Helder is wel dat beide mannen veel bewondering voor elkaar koesterden. Ze bewerkten over en weer ook muziek van de ander. Kreisler en Rachmaninov bogen zich zelfs gezamenlijk over een arrangement van het langzame deel uit het Tweede Pianoconcert van de Rus. In dit geval krijgt de viool de melodie en piano de begeleiding. Ze doopten deze bewerking Preghiera, Italiaans voor gebed, en zo klinkt het ook. De viool lijkt te mediteren. Het is een gepaste opening voor een album, waarmee de 70-jarige Gidon Kremer deels op zijn lange loopbaan terugkijkt. ‘De muziek is altijd mijn roeping geweest’, zegt hij. Het was dan wel in eerste instantie een opgelegde roeping. Zijn vader was de enige Holocaust-overlevende uit zijn familie. Zoon Gidon moest het leed van vijfendertig moorden verzachten. Hij moest een uitgesproken Jood zijn, eiste zijn vader, én een beroemd violist. Toen hij het podium betrad gedurende de finale van het Tsjaikovski Concours in 1970 zei hij tegen zichzelf: ‘Ik moet bewijzen dat het beroep, dat ik niet zelf gekozen heb, mijn beroep is geworden.’

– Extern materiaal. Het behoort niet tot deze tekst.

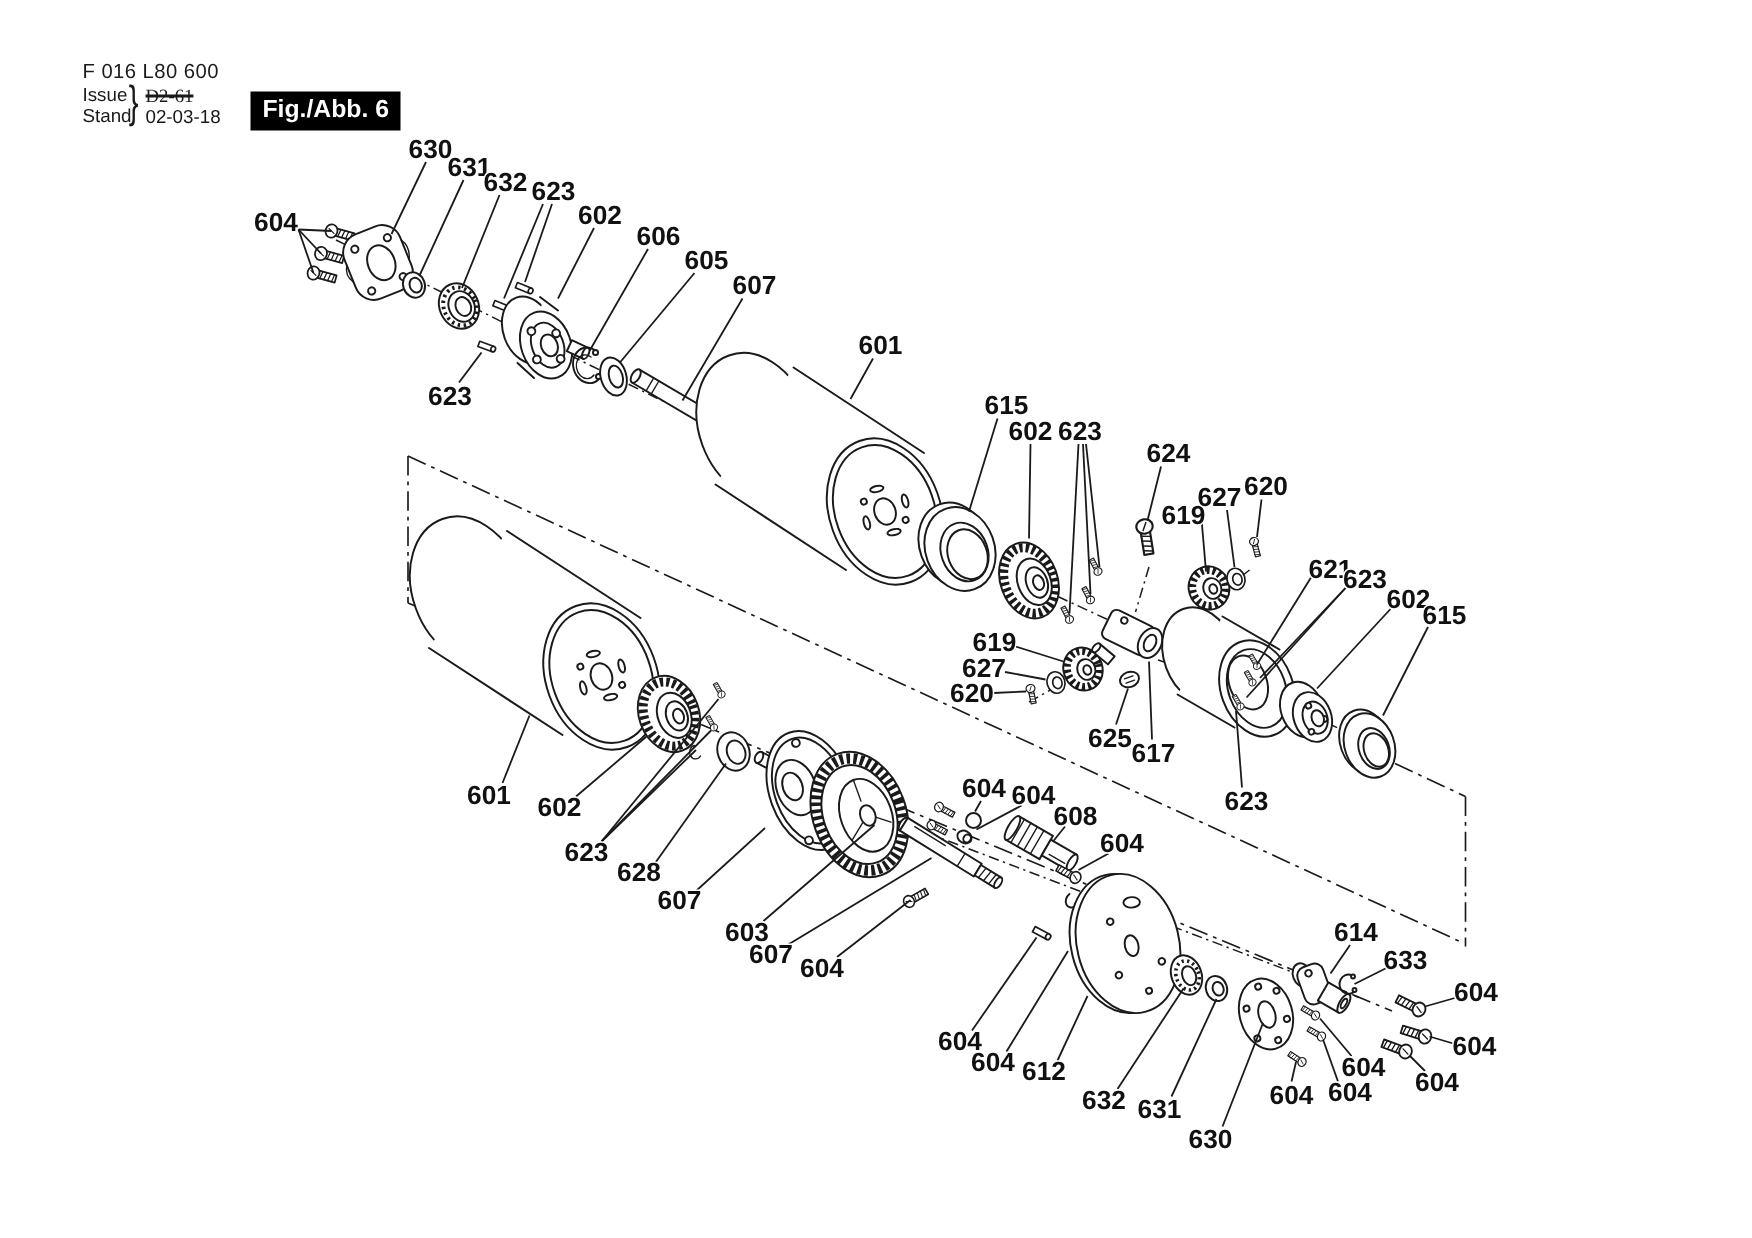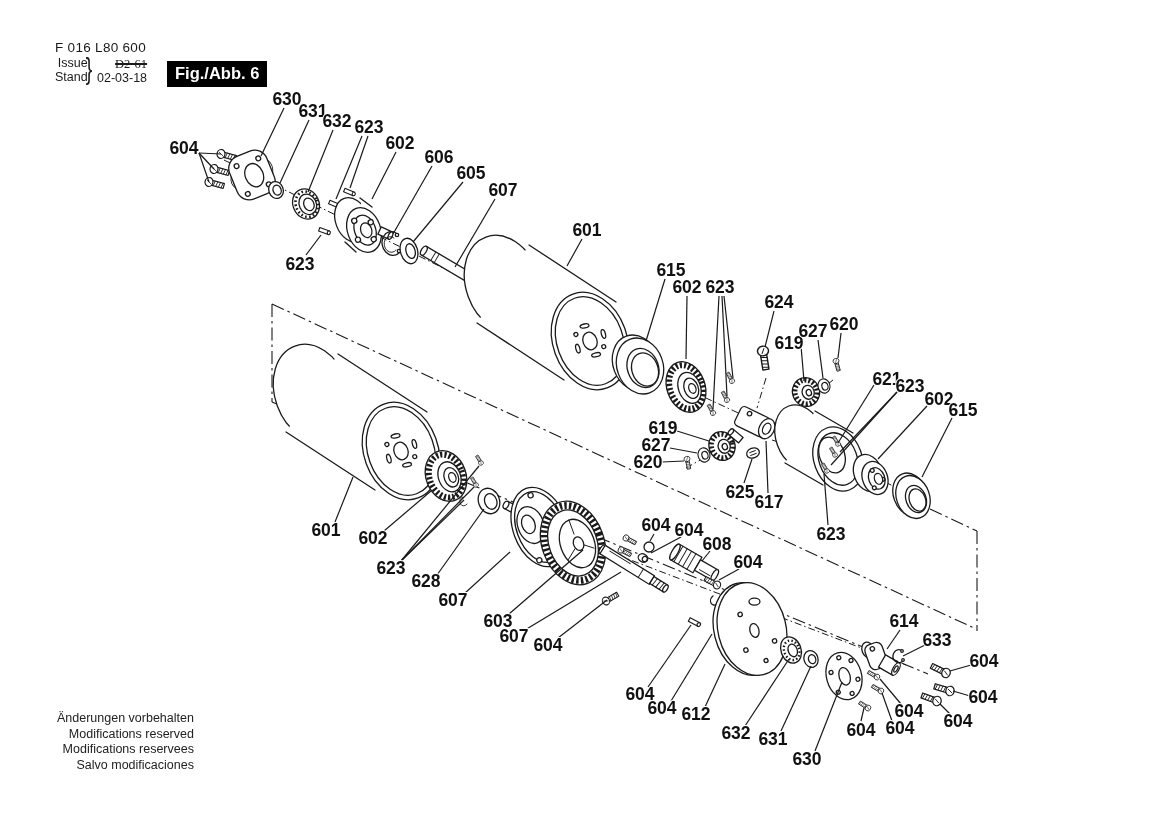"F 016 L80 600" .page { text-align: right -> none }
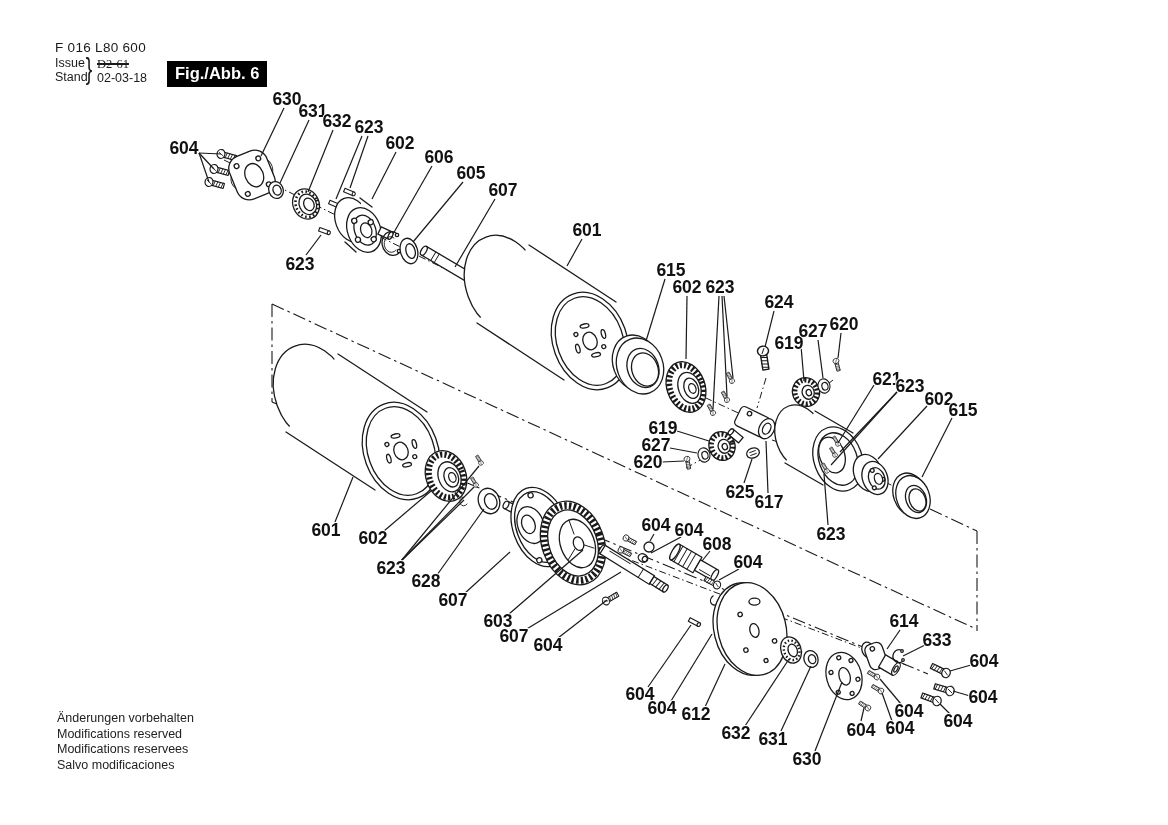"Änderungen vorbehalten" div.footer { html: <div> <div>Änderungen vorbehalten</div> <div>Modifications reserved</div> <div>Modifications reservees</div> <div>Salvo modificaciones</div> </div> -> none }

Rachmaninovs eerbetoon aan Tsjaikovski
Zijn levensgeschiedenis is een fascinerende. Kremer leefde twee levens, het ene van hemzelf en het andere van zijn vader. ‘Ik was de rechtvaardiging van het feit dat hij de oorlog overleefd had. Gidon, het tweede leven van de man die gespaard was gebleven.’ Vaak klinkt er iets rauws en hoekigs door in het spel van de violist. In Rachmaninov toont hij met twee jonge musici – pianist Daniil Trifonov en celliste Giedré Dirvanauskaité – zijn romantische hart. Dat begint al met de Preghiera, dat als een hymne naar boven stijgt. En je kunt nauwelijks de neiging bedwingen om het refrein te reciteren uit de hit, die popartiest Eric Carmen, op deze melodie schreef: ‘All by myself, don’t wanna be, all by myself.’ De viool is de stem van eenzaamheid. En zo grijpt het begin de luisteraar al meteen bij de keel.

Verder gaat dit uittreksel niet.